Polynomial: a0x^0 + a1x^1 +a2x^2 + a3x^3 + ... + anx^n

Array: array_a[] = {a0, a1, a2, a3 ... an};

I wrote a function to calculate this polynomial in Java:

public double cal(double x) {
    double y = 0.0;
    for (int index = array_a.length - 1; index >= 0; index--) {
        y = array_a[index] + y * x;
    }
    return y;
}

This seems 5 times faster than the loop y += array_a[index] * Math.Pow(x, index);

But I wondering if there is a better way to compute this polynomial?
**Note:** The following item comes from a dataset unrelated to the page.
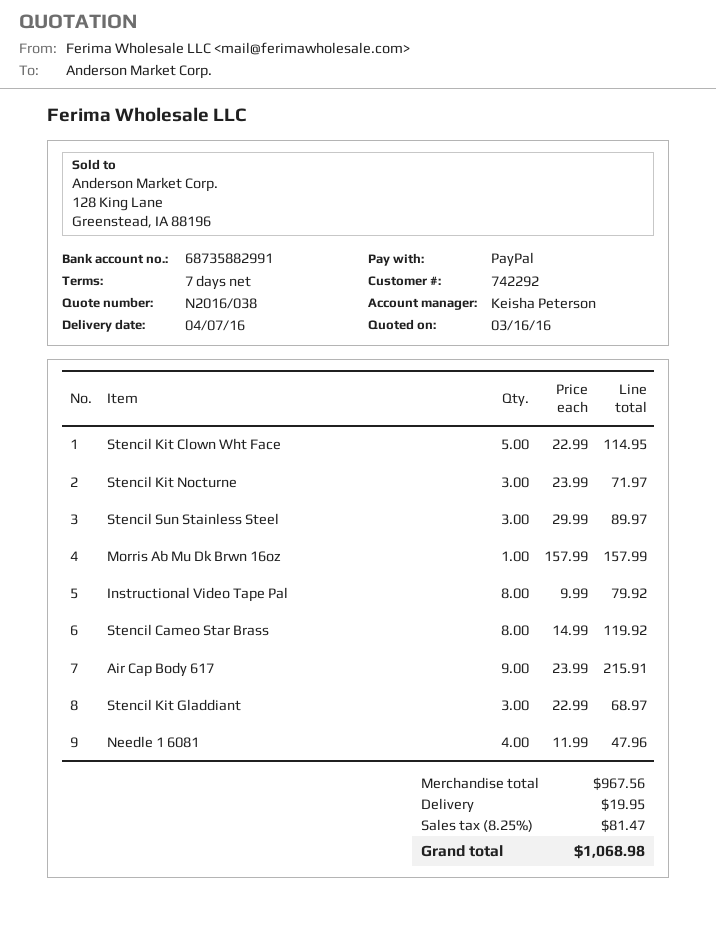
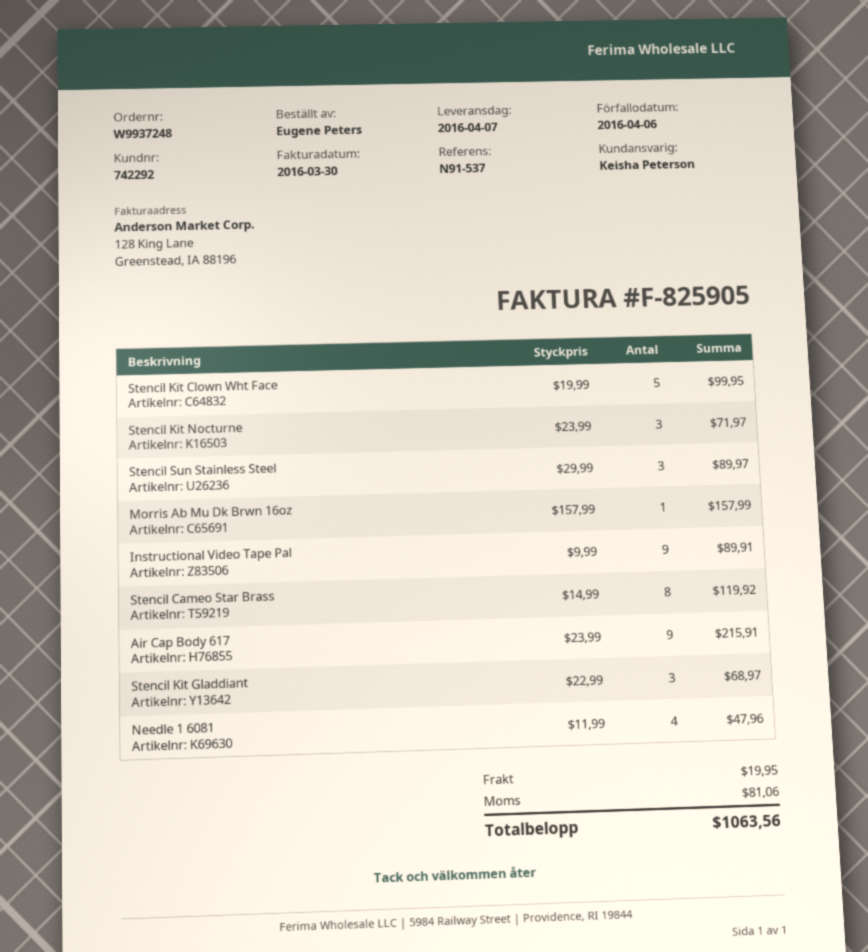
Stencil Kit Clown Wht Face: 5 x 22.99 = 114.95 -> 5 x 19.99 = 99.95
Instructional Video Tape Pal: 8 x 9.99 = 79.92 -> 9 x 9.99 = 89.91
tax: 81.47 -> 81.06
total: 1068.98 -> 1063.56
** For anyone thinks it's a different calculation: I did test the function above. It does the same thing with y += array_a[index] * Math.Pow(x, index); and they compute the same result.

Thanks.

Partridgeberry answered 30/8, 2016 at 15:13 Comment(11)
He uses that the polynomial is equal to a0 + x * (a1 + x*(a2 +... ))Gooey
@ErwinBolwidt Yes I did. I know it looks like a different calculation. But it does the same thing. You can check.Partridgeberry
Is there a better way? It seems like the best way already. Minimal number of computations. Why are you asking? What part don't you like?Gentoo
@Gentoo Yes, I think so. This is the best way but my professor still asked her students to optimize this. So I'm trying to find a better way.Partridgeberry
Maybe he wants this double y = 0; double x_n = 1; for (i = 0; i < length; i++) { y += array[i] * x_n; x_n *= x; } - performance wise it's probably equivalent to your version.Nernst
@Nernst Performance-wise, your suggestion is doing two multiply operations per loop, while OP is only doing one. Not knowing how JIT may affect it, your suggestion would appear to be slower.Gentoo
@Gentoo you are rightNernst
No matter how you fiddle with it, you have to perform n add operations and n+1 multiply operations. That cannot be reduced. By using the a0 + x * (a1 + x*(a2 +... )) formula, you have successfully eliminated the power operations. Well, technically, multiplying by x^0 can be eliminated, so only n multiply operations. Your code is currently doing n+1 adds and multiply's, so you could twiddle it slightly. Note that n = array_a.length - 1.Gentoo
All you can really do is start with double y = array_a[array_a.length -1] and then only run the loop from array_a.length-2. But that's such a marginal gain that it's hardly worth the slightly reduced readability.Teeny
By the way, for practical purposes I'd probably store the array of coefficients the other way around, with the 0th element being a0 and so on.Teeny
@Teeny it is already stored as you said so a0 at the index 0 ... etc. @ Louis, do you have the roots of the polynomial ? or it is just a general case, what about factoring it ? is that possible?Harwill
A
7

This is Horner's method. If you only want to calculate it once per polynomial, this is the most efficient algorithm:

… Horner's method requires only n additions and n multiplications, and its storage requirements are only n times the number of bits of x. …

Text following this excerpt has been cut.